Pancasila pada dasarnya adalah Primer: sebagai ideologi sekaligus dasar negara Republik Indonesia. Primer dalam makna ini adalah menyangkut maksud dan tujuan semula. Primer, juga dalam arti kata sebagai fungsinya semula.

Pancasila sebagai ideologi berakar dari Marhaenisme ajaran Soekarno. Rumusan ideologi Marhaenisme yang dimasukkan ke dalam ideologi Pancasila diusulkan secara jelas dan tegas oleh Bung Karno dalam Pidatonya tanggal 1 Juni 1945 di muka sidang terbuka Dokuritsu Zyunbi Tyoosakai yang lebih dikenal pula dengan nama Badan Penyelidik Usaha-usaha Persiapan Kemerdekaan Indonesia (BPUPKI). Pidato Bung Karno itu dimaksud untuk menjawab pertanyaan K.R.T. Radjiman Widiodiningrat (selaku Ketua BPUPKI) kepada para anggotanya: "Negara Indonesia Merdeka yang kita bentuk, apa dasarnya?".

Di awal pidatonya Bung Karno mengajukan pertanyaan kepada sidang terbuka BPUPKI: "saudara -- saudara! Apakah yang dinamakan merdeka? ; Di dalam tahun '33 saya telah menulis satu risalah bernama "Mencapai Indonesia Merdeka" - yang intinya menekankan bahwa kemerdekaan, politieke onafhankelijkheid, political independence, tak lain dan tak bukan, ialah satu jembatan emas dan di seberang jembatan itulah kita sempurnakan kita punya masyarakat, menyusun masyarakat Indonesia merdeka yang gagah, kuat, sehat, kekal, dan abadi. Bung Karno melanjutkan pidatonya dengan mengatakan dasar (philosopischegrondslag) atau di atas dasar apa (weltanschauung) kita mendirikan negara Indonesia.
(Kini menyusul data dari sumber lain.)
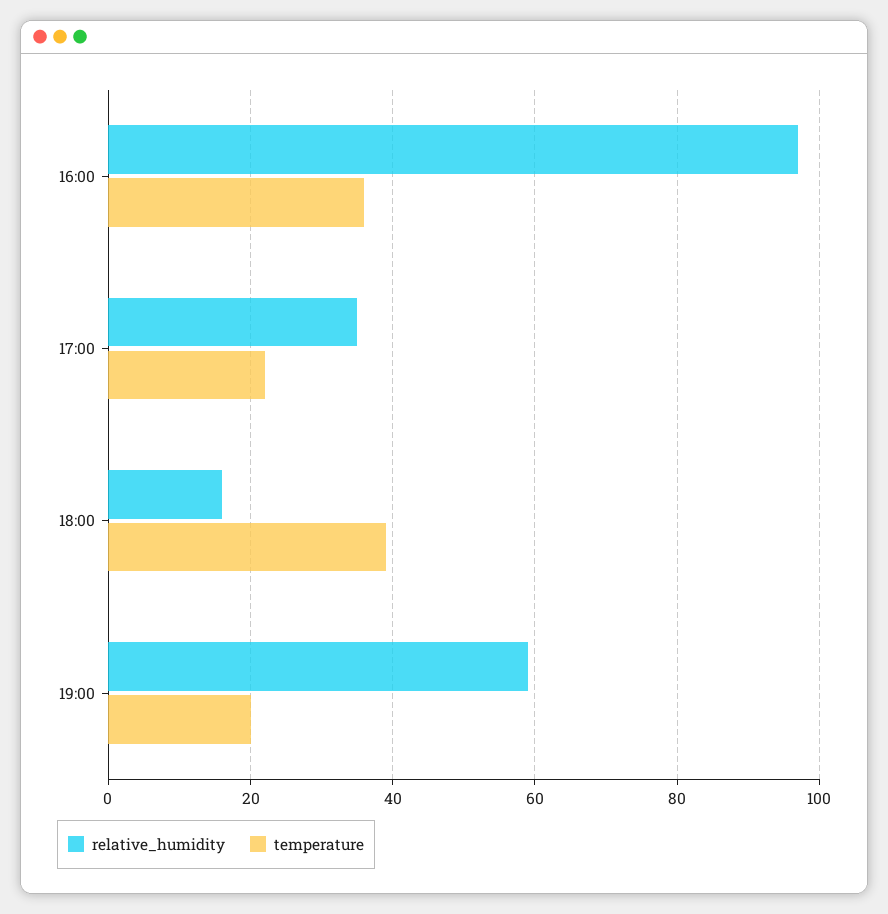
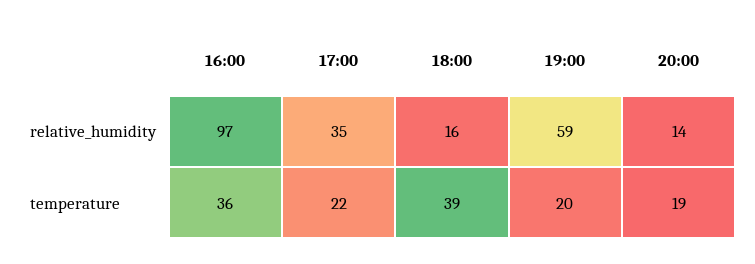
relative_humidity, 20:00: none -> 14
temperature, 20:00: none -> 19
"Dua dasar yang pertama, kebangsaan dan internasionalisme -- kebangsaan dan perikemanusiaan-- saya peras menjadi satu: itulah yang dahulu saya namakan Sosio Nasionalisme"; Bung Karno menjadikan Kebangsaan sebagai prinsip pertama dengan menyetir pemikiran Ernest Renan tentang syarat bangsa: "le desir d'etre ensemble" (kehendak akan bersatu) dan senafas dengan Otto Bauer bahwa bangsa adalah satu persatuan perangai yang timbul karena persatuan nasib.  Soekarno juga menegaskan demokrasi yang bukan demokrasi Barat, tetapi politiek-economische demokratie -- yaitu politieke demokratie dengan sociale rechtvaardigheid, demokrasi dengan kesejahteraan-- saya peraskan pula menjadi satu : inilah yang dulu saya namakan Sosio Demokrasi. Prinsip kelima sebagai dasar ketiga menyusun Indonesia merdeka dengan ber-KeTuhanan Yang Maha Esa. Bung Karno menegaskan hendaknya negara Indonesia menjadi negara yang tiap-tiap orangnya dapat menyembah Tuhannya dengan cara yang leluasa. Segenap rakyat hendaknya ber-Tuhan secara kebudayaan, yakni dengan tiada "egoisme agama".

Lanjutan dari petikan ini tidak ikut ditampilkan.